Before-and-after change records

*** Begin section ***

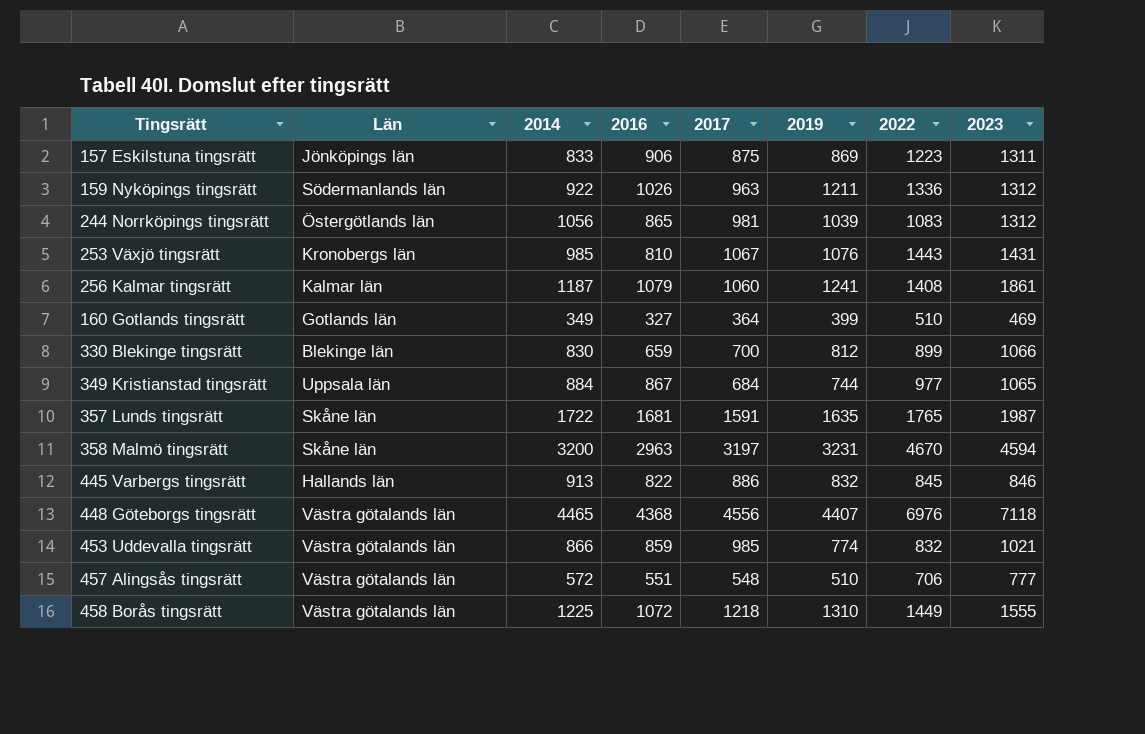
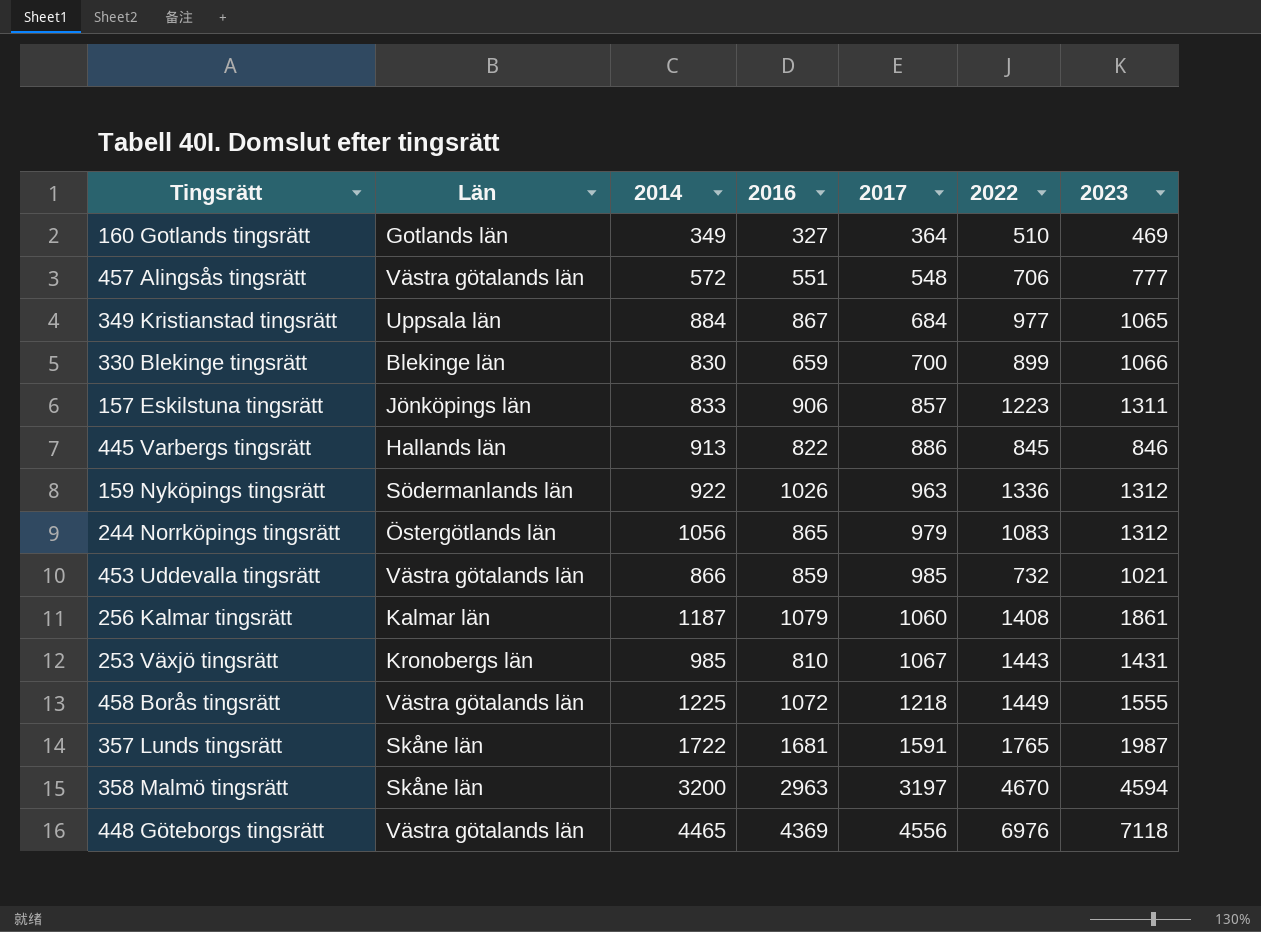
row order: none -> 2017 ascending
column 2019 | position: 6 -> none
157 Eskilstuna tingsrätt | 2017: 875 -> 857
244 Norrköpings tingsrätt | 2017: 981 -> 979
453 Uddevalla tingsrätt | 2022: 832 -> 732
448 Göteborgs tingsrätt | 2016: 4368 -> 4369

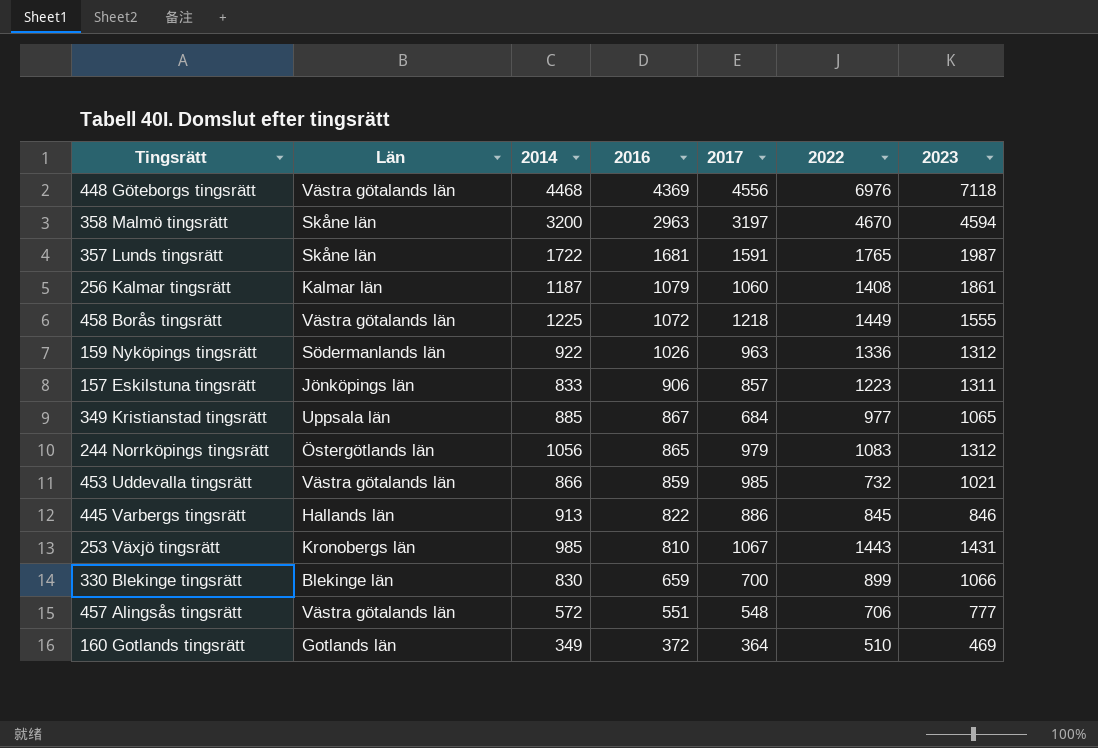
row order: 2017 ascending -> 2016 descending
448 Göteborgs tingsrätt | 2014: 4465 -> 4468
349 Kristianstad tingsrätt | 2014: 884 -> 885
160 Gotlands tingsrätt | 2016: 327 -> 372

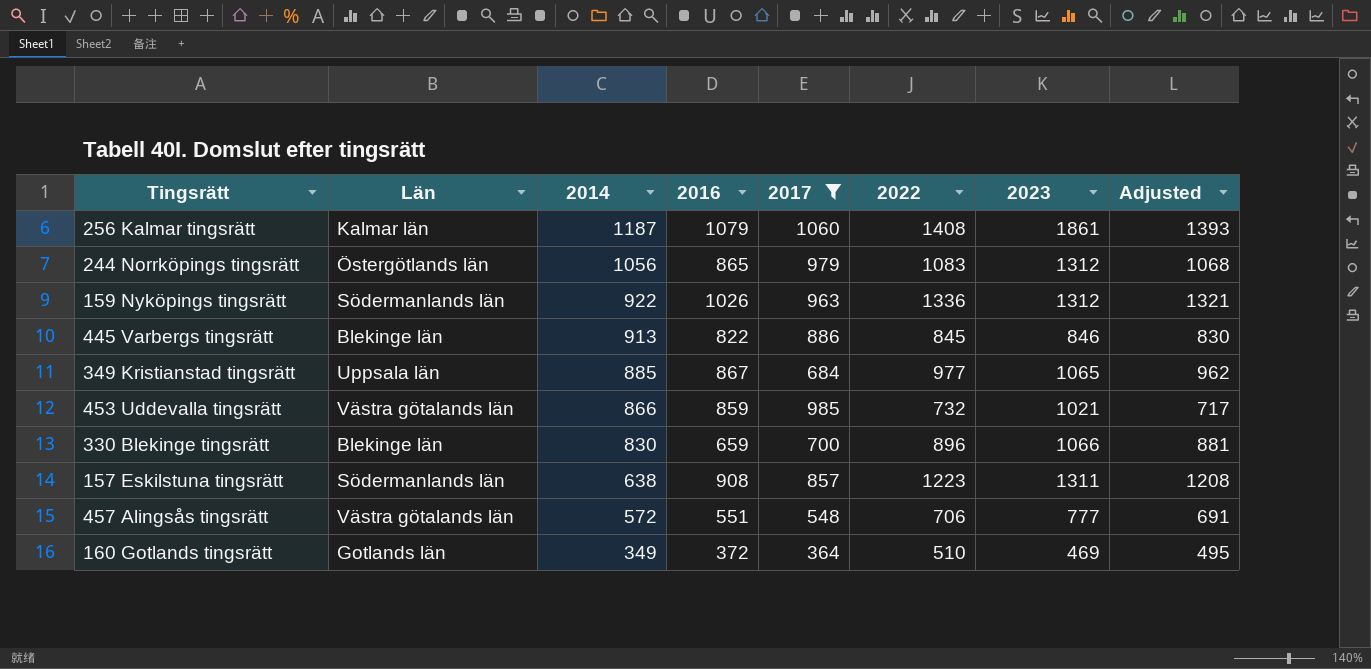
filter: none -> 2017 <= 1060
row order: 2016 descending -> 2014 descending
column Adjusted | formula: none -> [2022] - 15
445 Varbergs tingsrätt | Län: Hallands län -> Blekinge län
330 Blekinge tingsrätt | 2022: 899 -> 896
157 Eskilstuna tingsrätt | Län: Jönköpings län -> Södermanlands län
157 Eskilstuna tingsrätt | 2014: 833 -> 638
157 Eskilstuna tingsrätt | 2016: 906 -> 908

*** End section ***

Task item
Without the pictures, return all the entries above exactly as they stand.

Response to this exercise
row order: none -> 2017 ascending
column 2019 | position: 6 -> none
157 Eskilstuna tingsrätt | 2017: 875 -> 857
244 Norrköpings tingsrätt | 2017: 981 -> 979
453 Uddevalla tingsrätt | 2022: 832 -> 732
448 Göteborgs tingsrätt | 2016: 4368 -> 4369

row order: 2017 ascending -> 2016 descending
448 Göteborgs tingsrätt | 2014: 4465 -> 4468
349 Kristianstad tingsrätt | 2014: 884 -> 885
160 Gotlands tingsrätt | 2016: 327 -> 372

filter: none -> 2017 <= 1060
row order: 2016 descending -> 2014 descending
column Adjusted | formula: none -> [2022] - 15
445 Varbergs tingsrätt | Län: Hallands län -> Blekinge län
330 Blekinge tingsrätt | 2022: 899 -> 896
157 Eskilstuna tingsrätt | Län: Jönköpings län -> Södermanlands län
157 Eskilstuna tingsrätt | 2014: 833 -> 638
157 Eskilstuna tingsrätt | 2016: 906 -> 908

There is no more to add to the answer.